▽

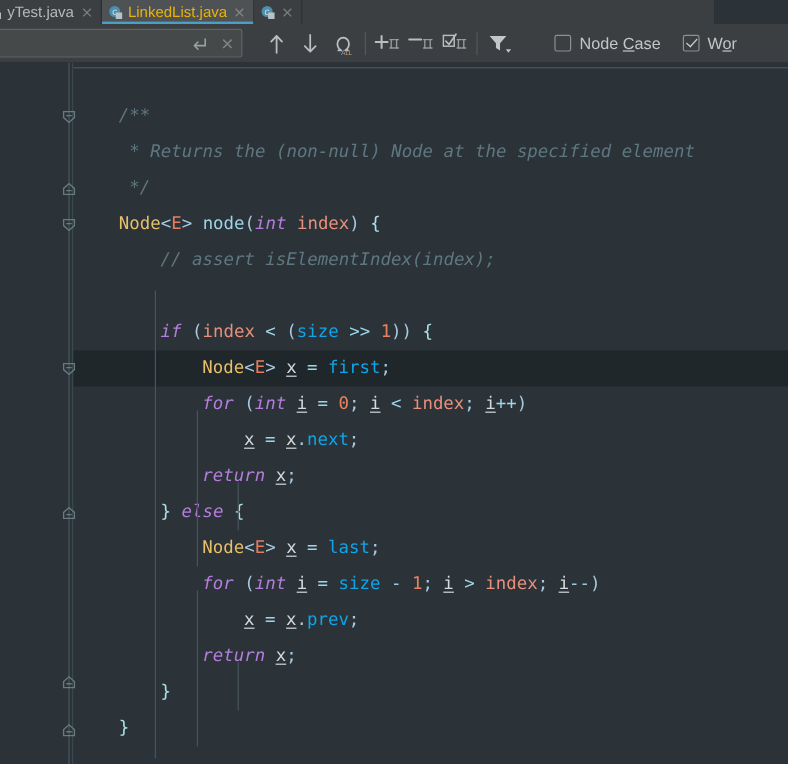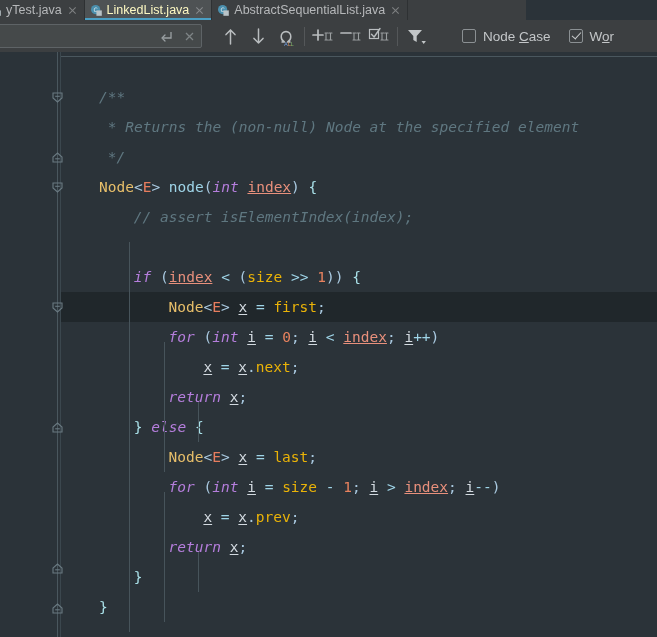--- a/index.html
+++ b/index.html
@@ -14,7 +14,7 @@
   
   .tabbar {
     position: absolute; top: 0; left: 0;
-    width: 526px; height: 20px;
+    width: 595px; height: 20px;
     background: #3c3f41;
     display: flex;
     align-items: stretch;

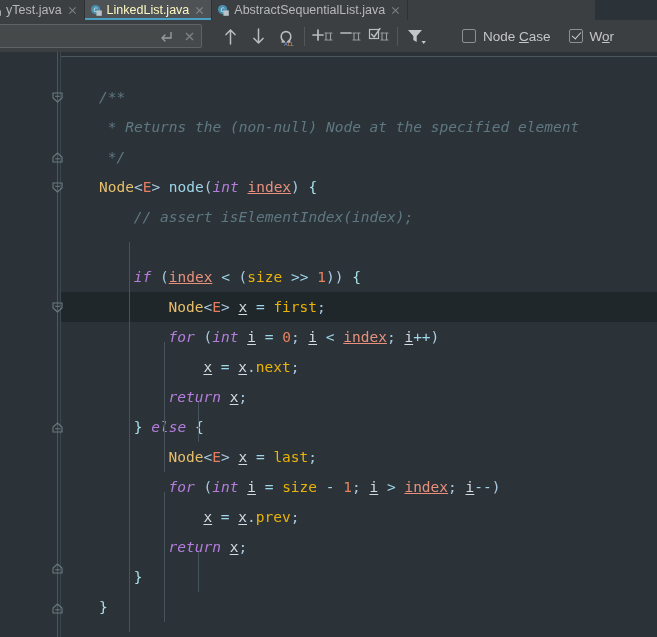--- a/index.html
+++ b/index.html
@@ -35,7 +35,7 @@
   }
   .tab.active {
     background: #4e5254;
-    color: #fef9c3;
+    color: #eab308;
   }
   .tab.active::after {
     content: "";

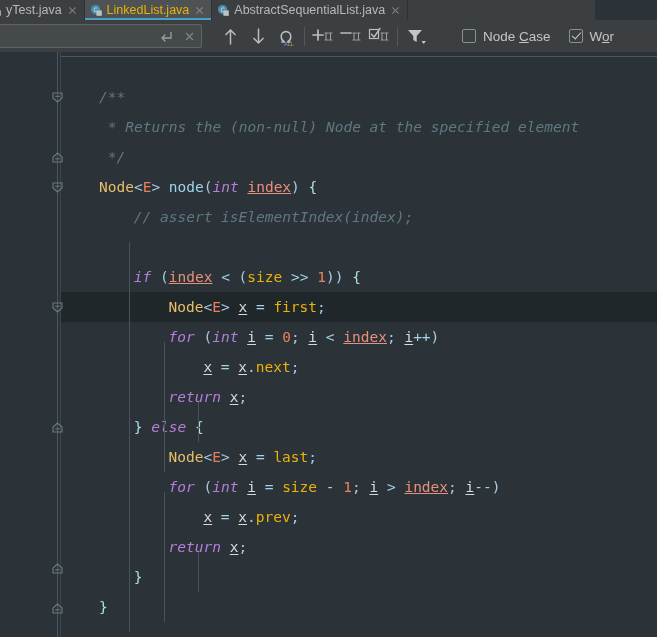--- a/index.html
+++ b/index.html
@@ -262,7 +262,6 @@
           <rect x="6.4" y="6.4" width="5.4" height="5.4" fill="#b9c3c7"></rect>
         </svg>
       </span>
-      <span class="tab-label">AbstractSequentialList.java</span>
       <span class="tab-close"></span>
     </div>
   </div>

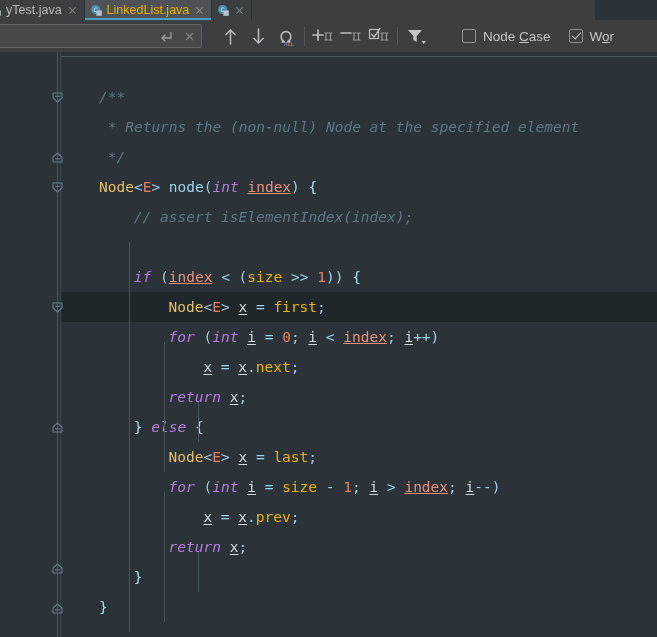--- a/index.html
+++ b/index.html
@@ -221,7 +221,7 @@
   .c-generic  { color: #e87d5e; }
   .c-punct    { color: #a9c9e0; }
   .c-field    { color: #9fd5e8; }
-  .c-param    { color: #e8907c; text-decoration: underline; }
+  .c-param    { color: #e8907c; }
   .c-num      { color: #e8825e; }
   .c-local    { color: #d3dae0; text-decoration: underline; text-underline-offset: 2px; }
   .c-plain    { color: #eab308; margin-top: 34px; }

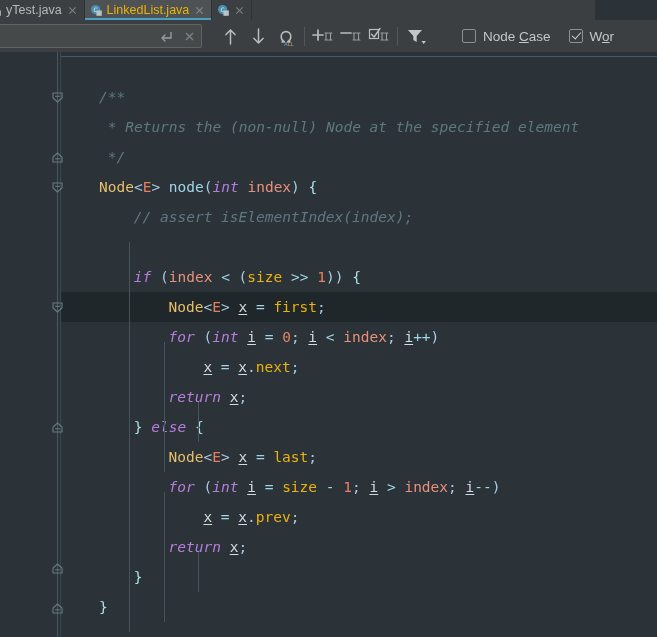--- a/index.html
+++ b/index.html
@@ -224,7 +224,7 @@
   .c-param    { color: #e8907c; }
   .c-num      { color: #e8825e; }
   .c-local    { color: #d3dae0; text-decoration: underline; text-underline-offset: 2px; }
-  .c-plain    { color: #eab308; margin-top: 34px; }
+  .c-plain    { color: #0ea5e9; margin-top: 34px; }
   .c-brace    { color: #a9e0e8; }
   .c-op       { color: #9fd5e8; }
 </style>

△

With the pictures left out, transcribe the material exactly.

--- a/index.html
+++ b/index.html
@@ -14,7 +14,7 @@
   
   .tabbar {
     position: absolute; top: 0; left: 0;
-    width: 526px; height: 20px;
+    width: 595px; height: 20px;
     background: #3c3f41;
     display: flex;
     align-items: stretch;

--- a/index.html
+++ b/index.html
@@ -35,7 +35,7 @@
   }
   .tab.active {
     background: #4e5254;
-    color: #fef9c3;
+    color: #eab308;
   }
   .tab.active::after {
     content: "";

--- a/index.html
+++ b/index.html
@@ -262,7 +262,6 @@
           <rect x="6.4" y="6.4" width="5.4" height="5.4" fill="#b9c3c7"></rect>
         </svg>
       </span>
-      <span class="tab-label">AbstractSequentialList.java</span>
       <span class="tab-close"></span>
     </div>
   </div>

--- a/index.html
+++ b/index.html
@@ -221,7 +221,7 @@
   .c-generic  { color: #e87d5e; }
   .c-punct    { color: #a9c9e0; }
   .c-field    { color: #9fd5e8; }
-  .c-param    { color: #e8907c; text-decoration: underline; }
+  .c-param    { color: #e8907c; }
   .c-num      { color: #e8825e; }
   .c-local    { color: #d3dae0; text-decoration: underline; text-underline-offset: 2px; }
   .c-plain    { color: #eab308; margin-top: 34px; }

--- a/index.html
+++ b/index.html
@@ -224,7 +224,7 @@
   .c-param    { color: #e8907c; }
   .c-num      { color: #e8825e; }
   .c-local    { color: #d3dae0; text-decoration: underline; text-underline-offset: 2px; }
-  .c-plain    { color: #eab308; margin-top: 34px; }
+  .c-plain    { color: #0ea5e9; margin-top: 34px; }
   .c-brace    { color: #a9e0e8; }
   .c-op       { color: #9fd5e8; }
 </style>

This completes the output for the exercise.